Moonmaster: Damn that water sprayer. Once I overcome that fear, I'm going to so kick you in the nuts again
Baxter: Down Moonmaster
Baxter, and his group of people he found, where interrogating the two traitors, Cad and Ice. So far, they only got those damn numbers out of them.
Baxter: Now, I ran into some people I knew before I came here, and you two good sirs are going to tell me why they were here.
Ice: Not if I don't want too.
Cad: I'm allergic to truth.
McCheese: Wow, that's something I would say.
Zombipanda: Wait, how do you two know each other again?
Baxter: I told you already.
Random: It happened about ten minutes ago, remember.
Ten Minutes ago
Zombipanda: Wait, how do you two know each other?
Baxter: He frequents a brothel I go too.
McCheese: Yea, he showed up one time, and there was mail for him. He couldn't afford any of the girls to go, so I went.
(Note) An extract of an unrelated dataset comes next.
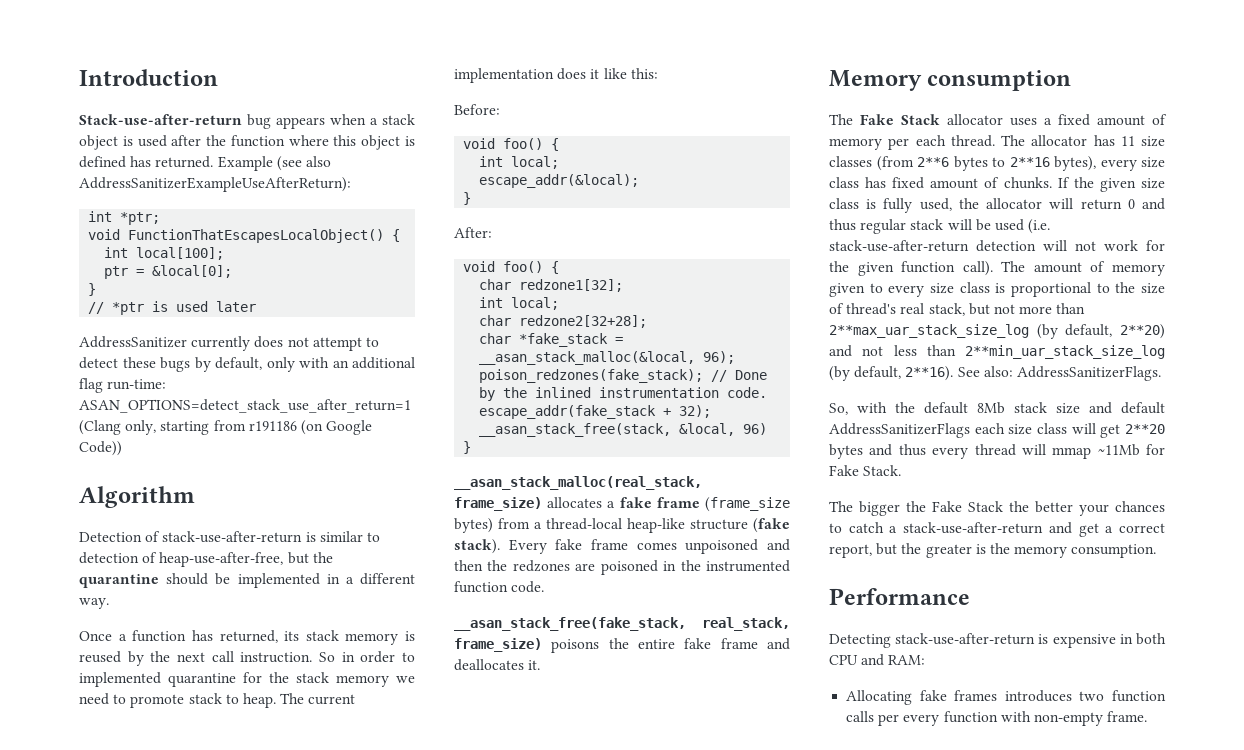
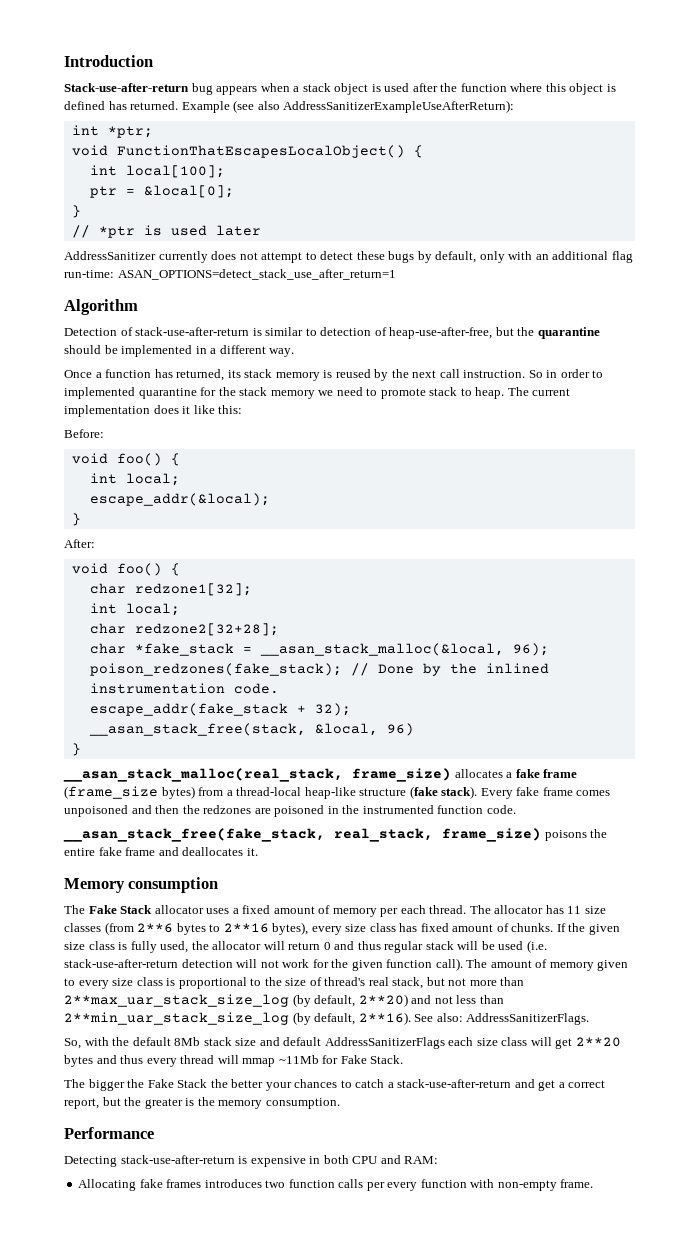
[79,420,373,435] [79,441,122,456] (Clang only, starting from r191186 (on Google Code)) -> (396, 274) none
Zombipanda: You worked at a Brothel?
McCheese: No, but that would be awesome.
Zombipanda: I'm confused.
Present[
Zombipanda: Oh
Baxter: You were trying to trip us up, weren't you?
VVD and Project entered.
VVD: Hey Bax, who are these guys?
Baxter: The shifty one is Zombipanda, the other one with the stupid expression is Random, and that over there is McCheese, he's a bum that lives in the town I grew up in.
McCheese: Yeah, he got this strange invite in the cardboard box he frequents on Tuesday and Friday nights. I came along because I love crabcakes.
VVD: Going with the different answer everytime someone asks the question, huh?
Baxter: Yup
VVD: Cool brahs, welcome.
Zombipanda: You don't look Hawaiian
VVD: Go with Christ brah
Zombipanda: Works for me.
Ice: You serious? That's it? You were up my *** for days!
Zombipanda: Well, your story never checked.
Ice: We are on a deserted and hidden island in the Mississippi river, how did my story not check out?
Zombipanda: Hey, keep talking and I'll find out, the hard way, whether or not you are really Hispanic.
Random: Wait, he's Hispanic? I thought he was a short tanned white guy
McCheese: That's so confusing.
Ice: What's the hard way?
Cad: Figures, silly Americans threatening us with stupid little threats. I'm surprised the great country of Australia hasn't conquered you guys yet.
Project: New Zealand is so much better than Australia
Cad: BLASHPHEMER!
VVD: This is getting us nowhere, everyone who isn't tied up or black leave now, I'll handle this.